The unification also folds a broader set of upgrades into one Aerodrome-led system. A unified token and governance framework should make incentives easier to coordinate across chains, while cross-chain routing should widen the pool of potential trading activity beyond Base. Predictive Allocation, introduced as part of the transition, is designed to improve how emissions are directed by making rewards more responsive to where liquidity is actually needed. Slipstream V3, Metaswaps and mechanics resistant to maximal extractable value (MEV) are also part of the post-unification architecture, aimed at improving execution quality, expanding cross-chain access and protecting productive liquidity. In theory, these should make Aerodrome's liquidity more useful beyond Base – but only if the unified system attracts new routed volume rather than simply consolidating existing activity.

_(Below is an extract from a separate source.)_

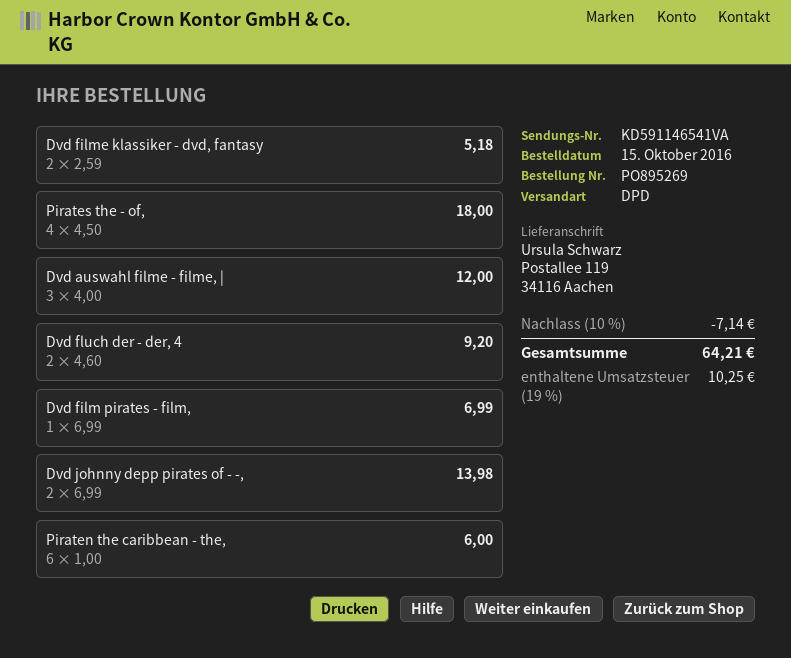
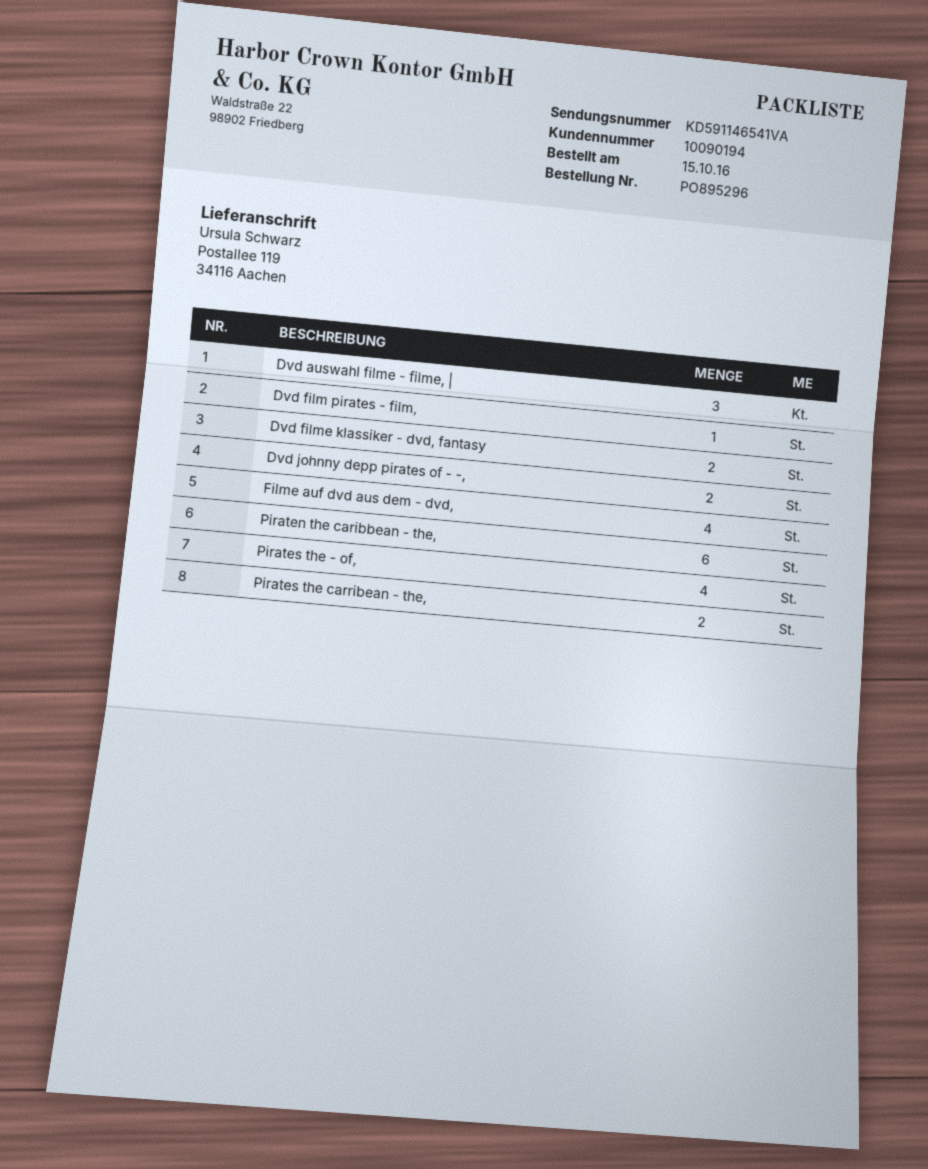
order number: PO895269 -> PO895296
Dvd fluch der - der, 4: 2 -> none
Filme auf dvd aus dem - dvd,: none -> 4
Pirates the carribean - the,: none -> 2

Big volume, weak economics
Aerodrome still has scale. For the week of 22 Jun, the protocol processed roughly $1.99bn in volume. On its own, nearly $2bn of weekly DEX volume remains meaningful. But the broader trend is softer. That same $1.99bn reading was about 24% below the four-week average, 30% below the 12-week average and 44% below the 52-week average. Aerodrome is still active, but compared with its own recent history, it is not accelerating.
Adding Velodrome's trading activity does not materially change the current run-rate. In the latest shared week, Velodrome added only $47.7mn of volume, taking the combined total to roughly $2.04bn. Aerodrome accounted for 97.7% of that. The same pattern holds over longer windows: Aerodrome represented about 98% of combined volume over the past four and 12 weeks, and 96.2% over the trailing year.
(Source: Token Terminal)
That makes the Aero story more asymmetric than a simple merger implies. Velodrome adds strategic reach into Optimism and the Superchain, but Aerodrome supplies nearly all the current trading base. In practice, Aero will begin with an Aerodrome-led volume profile. The unification may create a cleaner cross-chain liquidity network, but it should not be expected to mechanically add much trading scale from Velodrome's existing activity alone.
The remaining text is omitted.